CARICAMENTO "A NORMA" DEGLI AEROMOBILI Si consiglia di leggere la critica proposta dal Com.te RENZO DENTESANO e dall'Avv. PIETRO GIRARDI dopo aver consultato il testo "APT-08A" del 10/9/01 [ed il commento di R.D. su questo sito: http://www.airmanshiponline.com/18sep2001/13-ZAPT.htm] Ordini o disposizioni palesemente illegali o fondamentalmente errati non devono essere eseguiti da sottoposti o dipendenti destinatari di tali ordini. Il giorno 7 dicembre 2001, con prot. 01-2109/DG,
il Direttore Generale dell’ENAC emanava una "disposizione operativa"

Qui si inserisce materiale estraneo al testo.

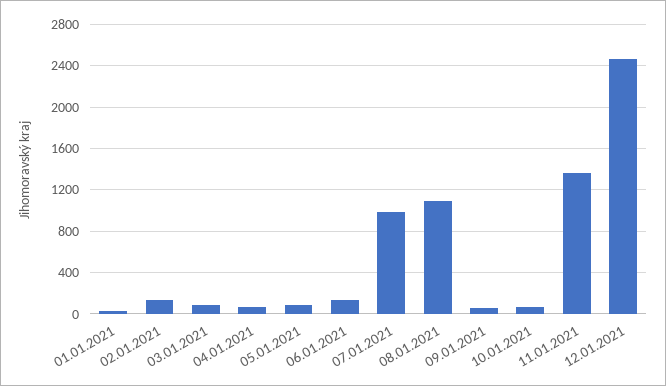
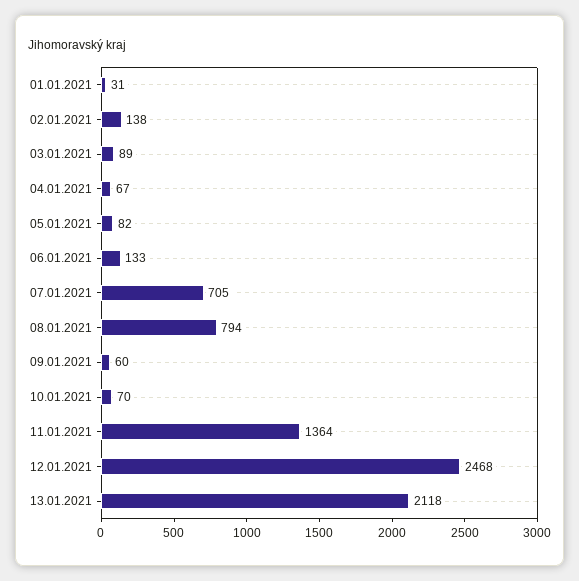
07.01.2021: 1000 -> 705
08.01.2021: 1100 -> 794
13.01.2021: none -> 2118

con oggetto Piani di carico e centraggio, indirizzata a Sistemi
Direzionali di Milano e Roma, al Coordinamento Territoriale, alle DD.CC.AA.

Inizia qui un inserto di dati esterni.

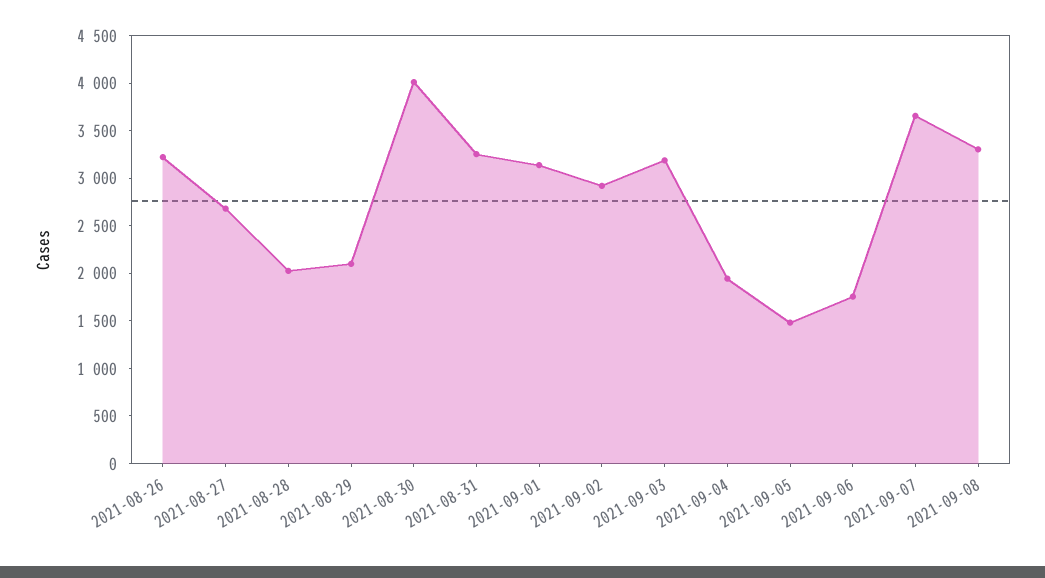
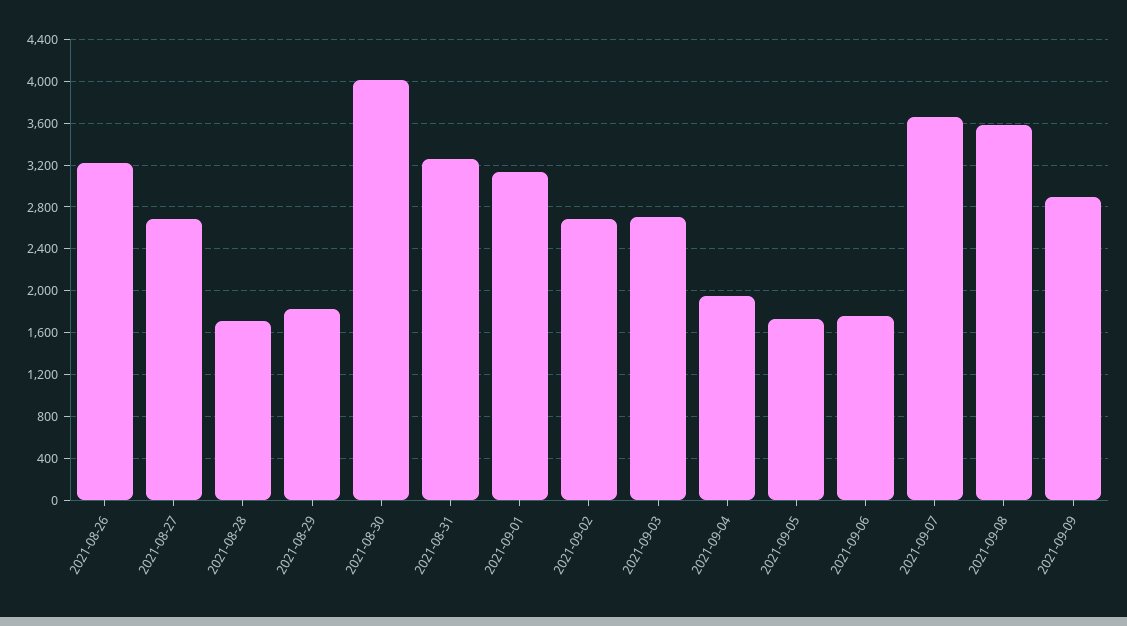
2021-08-28: 2000 -> 1700
2021-08-29: 2100 -> 1800
2021-09-02: 2900 -> 2700
2021-09-03: 3200 -> 2700
2021-09-05: 1500 -> 1700
2021-09-08: 3300 -> 3600
2021-09-09: none -> 2900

[Direzioni Circoscrizionali Aeroportuali], al Dipartimento Sicurezza e
al Dipartimento Economia, quindi tutti uffici dell’ENAC stessa, ma
come ultimo destinatario si rivolgeva anche alle Società di
gestione aeroportuale, che non sono dipendenti ENAC ma soltanto concessionarie.

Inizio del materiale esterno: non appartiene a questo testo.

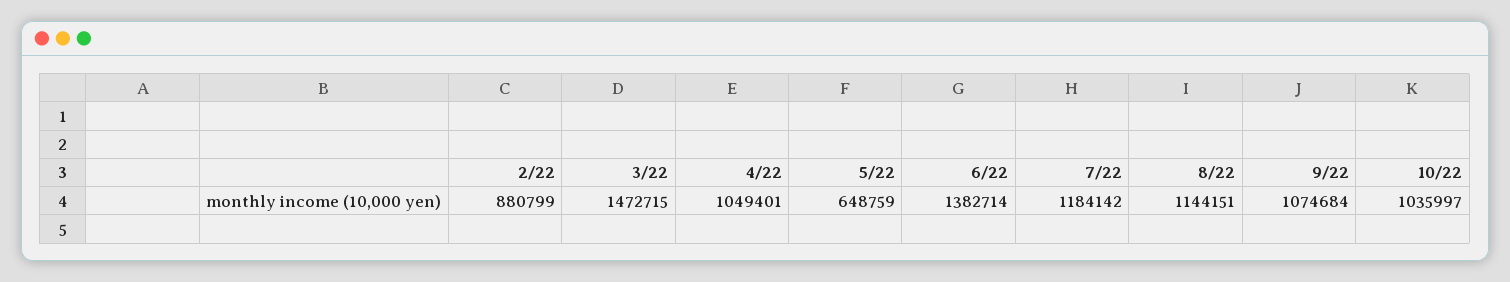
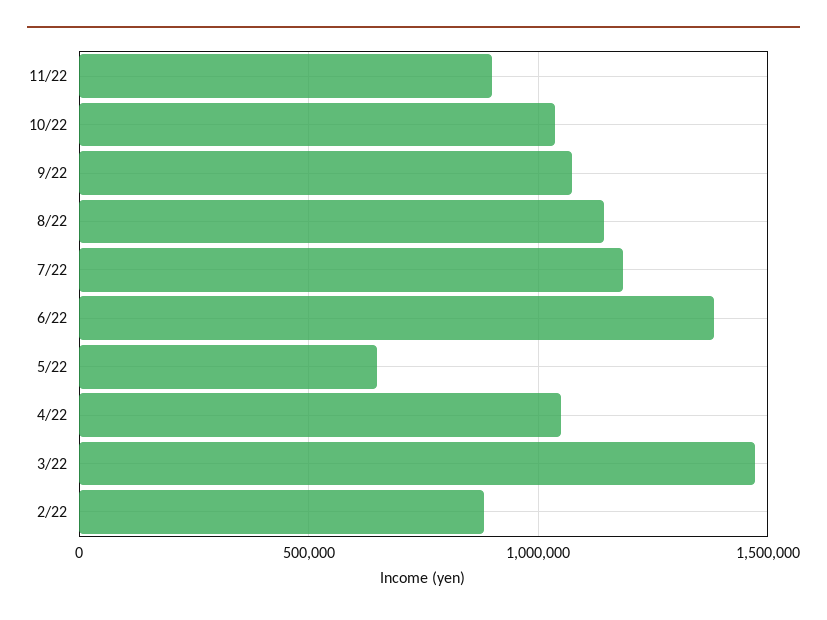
11/22: none -> 900000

A quest’ultime l’Ente che rappresenta lo Stato italiano, contraente della
Convenzione di Chicago del 1944, si deve rivolgere con chiare norme regolamentari
(aventi caratteristiche di consistenza internazionale in quanto sugli
aeroporti civili si svolge preminentemente traffico internazionale), che
stabiliscano con precisione i loro doveri e compiti legittimi, e non con
disposizioni operative che possono aver valore al massimo all’interno
dell’amministrazione che le emana. Dunque, nel testo citato all’oggetto della
missiva, il D.G. esordisce comunicando che all’Ente è pervenuta
la suddetta sentenza della Corte d’Appello di Venezia e prosegue affermando
che «la decisione
evidenzia che il sistema delle competenze e delle connesse responsabilità,
è certamente fondato, esclusivamente da un punto di vista formale,
sulle norme del codice della navigazione che individuano, tra gli altri,
anche i poteri del direttore di aeroporto». Purtuttavia, a parere del D.G., il D. Lgs.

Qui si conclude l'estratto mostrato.